• [Task description] Report all lines in the records that hold the string "font".

[[ Source material open ]]

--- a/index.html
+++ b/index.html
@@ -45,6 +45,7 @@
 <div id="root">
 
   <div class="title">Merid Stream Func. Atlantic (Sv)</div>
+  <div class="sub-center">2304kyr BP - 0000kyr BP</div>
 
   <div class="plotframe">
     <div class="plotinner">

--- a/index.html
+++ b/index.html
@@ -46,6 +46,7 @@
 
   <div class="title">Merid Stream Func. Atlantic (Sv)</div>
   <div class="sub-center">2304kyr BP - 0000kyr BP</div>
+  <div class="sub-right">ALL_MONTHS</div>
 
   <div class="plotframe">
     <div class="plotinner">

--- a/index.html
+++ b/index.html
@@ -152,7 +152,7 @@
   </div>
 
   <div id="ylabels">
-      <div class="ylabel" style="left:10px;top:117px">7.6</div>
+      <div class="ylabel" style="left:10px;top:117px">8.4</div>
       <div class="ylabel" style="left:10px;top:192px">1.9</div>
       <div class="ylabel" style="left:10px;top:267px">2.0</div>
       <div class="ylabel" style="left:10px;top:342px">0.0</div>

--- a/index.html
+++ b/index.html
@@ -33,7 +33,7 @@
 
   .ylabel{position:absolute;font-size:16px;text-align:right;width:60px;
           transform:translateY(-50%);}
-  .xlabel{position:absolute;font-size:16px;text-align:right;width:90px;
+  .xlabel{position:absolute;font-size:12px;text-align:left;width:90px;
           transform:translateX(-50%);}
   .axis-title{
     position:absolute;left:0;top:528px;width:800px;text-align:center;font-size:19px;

[[ Source material closed ]]
[[ Source material open ]]

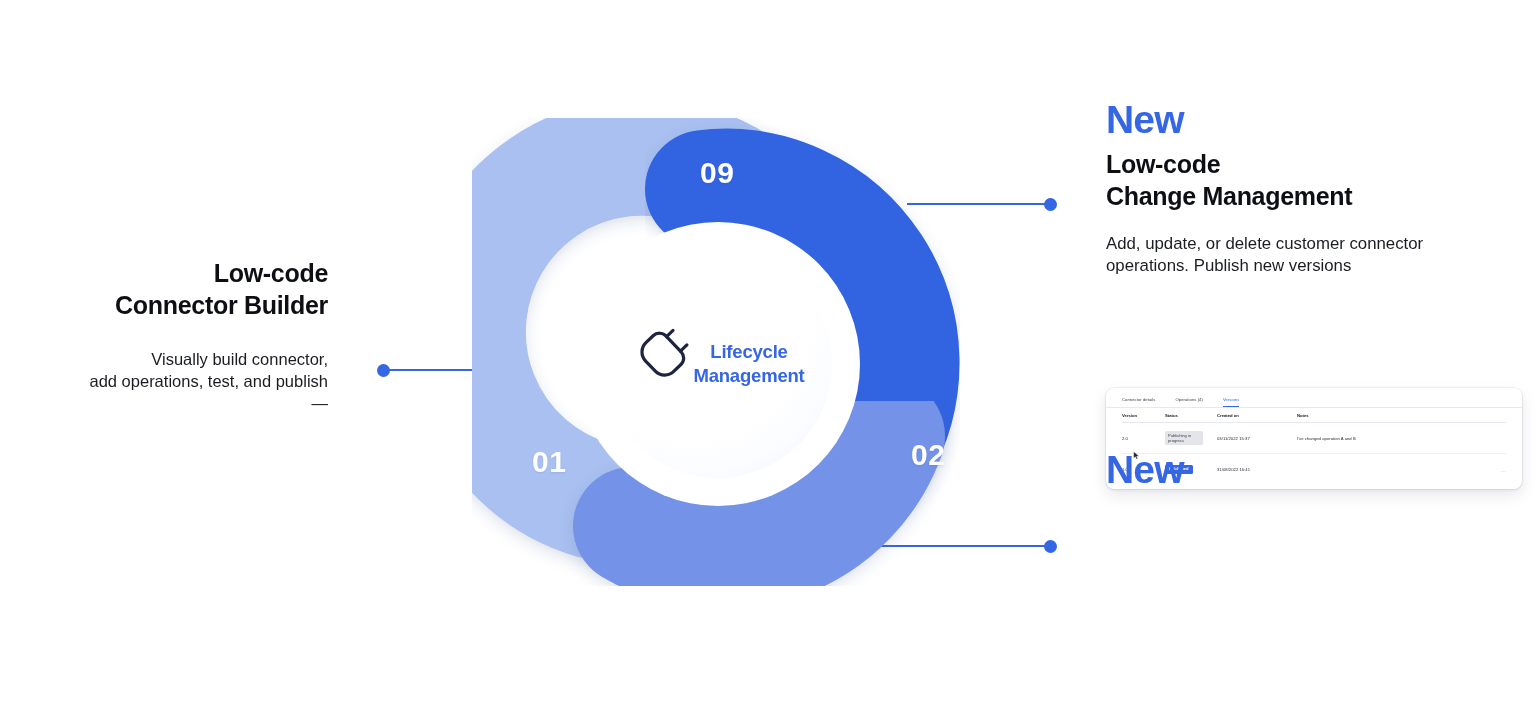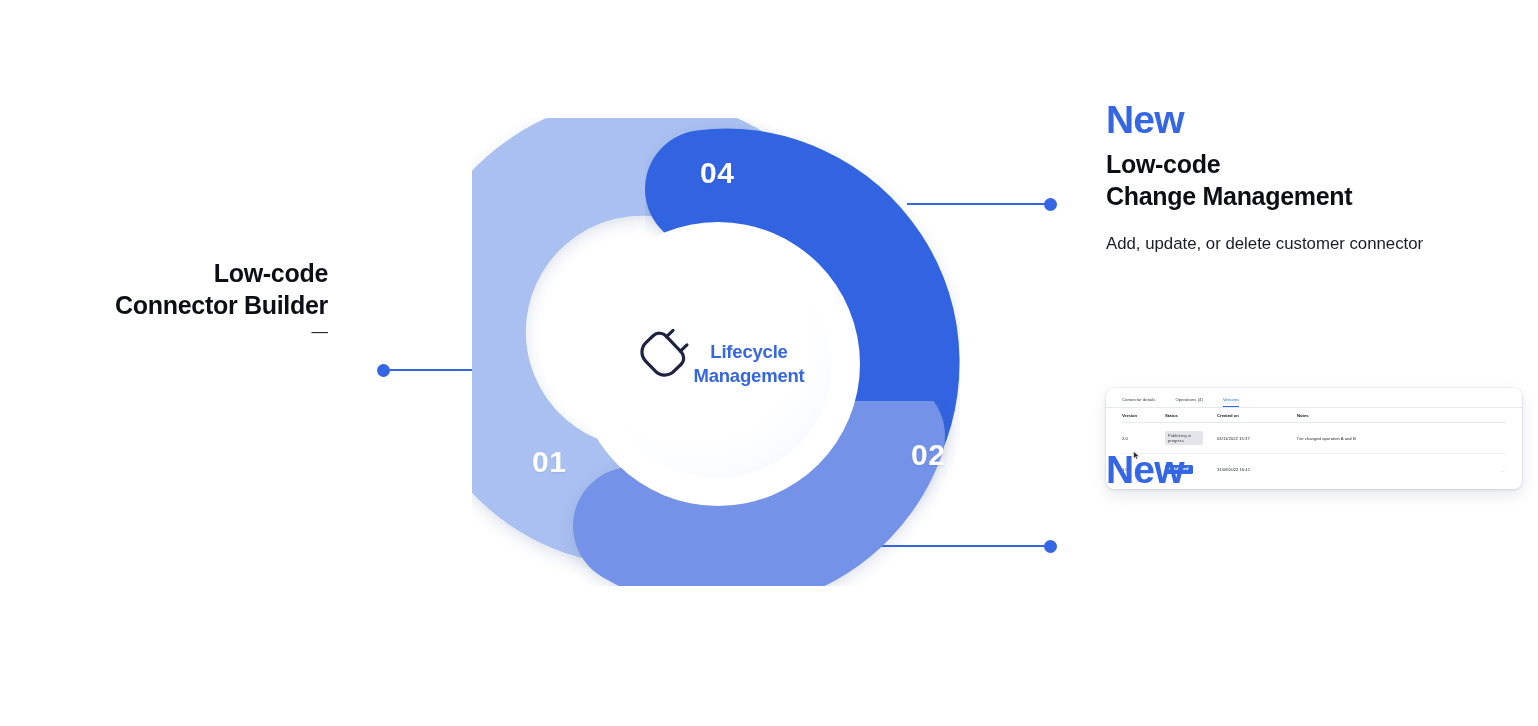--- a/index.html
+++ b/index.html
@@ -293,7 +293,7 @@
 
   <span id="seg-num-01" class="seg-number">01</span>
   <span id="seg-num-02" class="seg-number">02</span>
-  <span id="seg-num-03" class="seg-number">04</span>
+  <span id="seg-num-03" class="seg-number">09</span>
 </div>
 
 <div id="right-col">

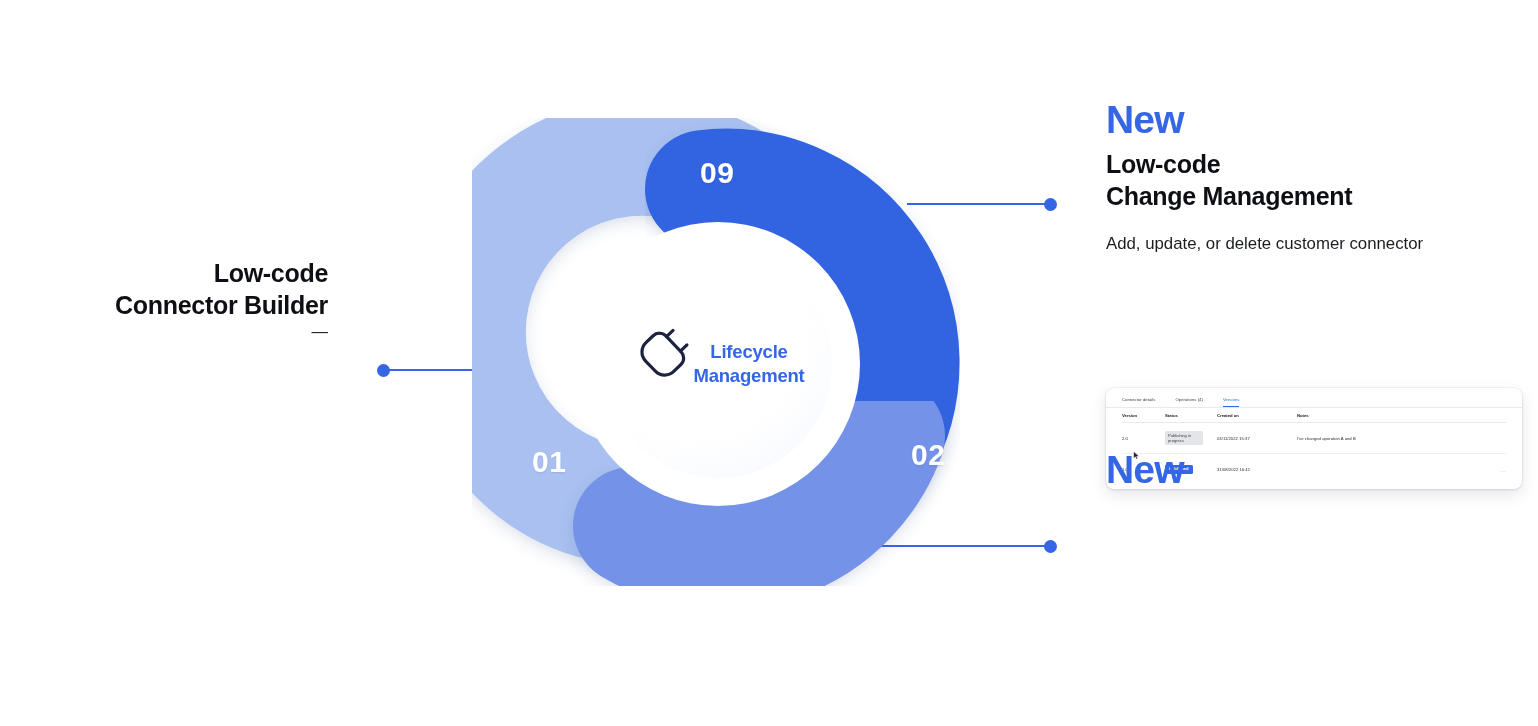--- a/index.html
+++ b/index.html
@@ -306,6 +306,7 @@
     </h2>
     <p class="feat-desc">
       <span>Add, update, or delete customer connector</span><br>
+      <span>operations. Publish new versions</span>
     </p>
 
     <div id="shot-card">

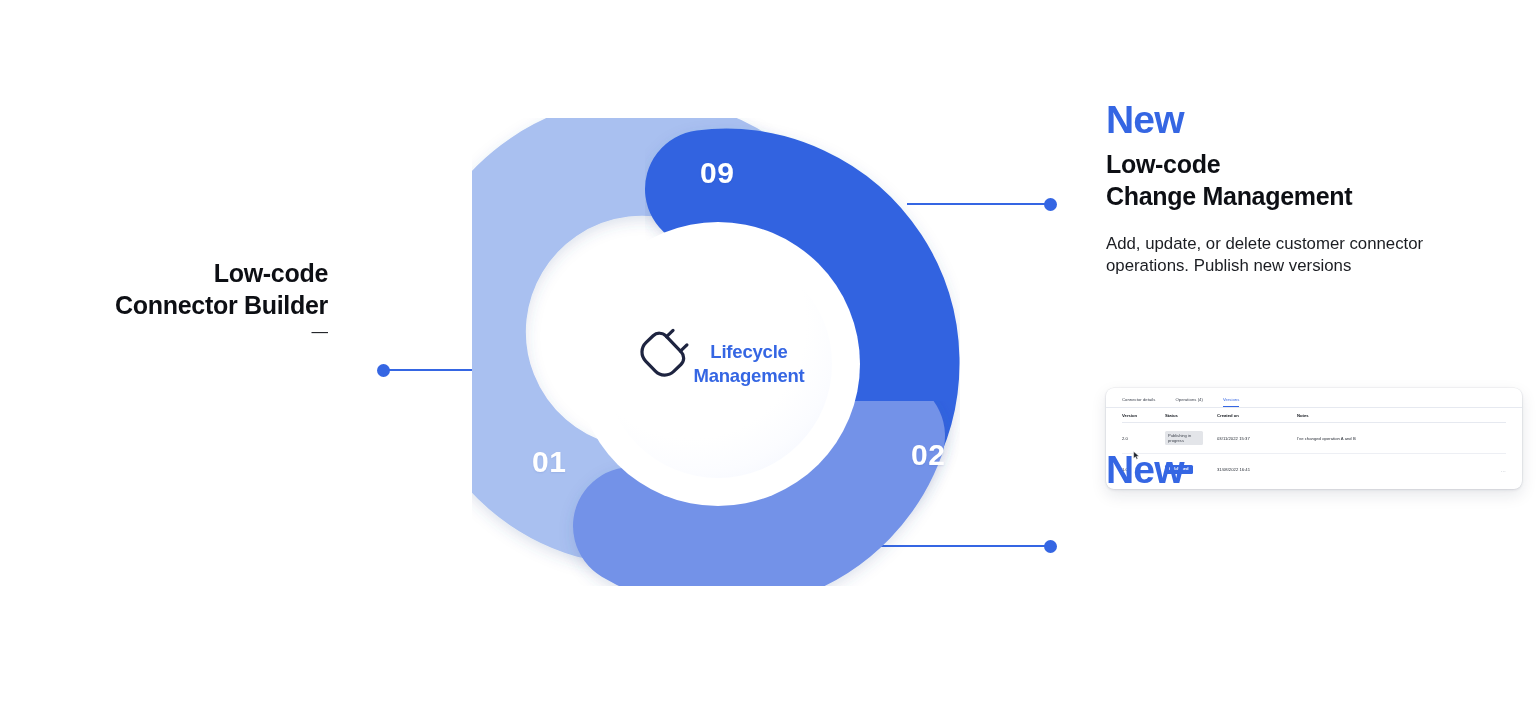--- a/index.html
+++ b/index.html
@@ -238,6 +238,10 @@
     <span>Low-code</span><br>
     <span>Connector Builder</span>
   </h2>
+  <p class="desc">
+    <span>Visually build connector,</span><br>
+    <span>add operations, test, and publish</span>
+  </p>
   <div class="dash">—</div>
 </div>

[[ Source material closed ]]

• [Answer]
   .ylabel{position:absolute;font-size:16px;text-align:right;width:60px;
-  .xlabel{position:absolute;font-size:16px;text-align:right;width:90px;
+  .xlabel{position:absolute;font-size:12px;text-align:left;width:90px;
     position:absolute;left:0;top:528px;width:800px;text-align:center;font-size:19px;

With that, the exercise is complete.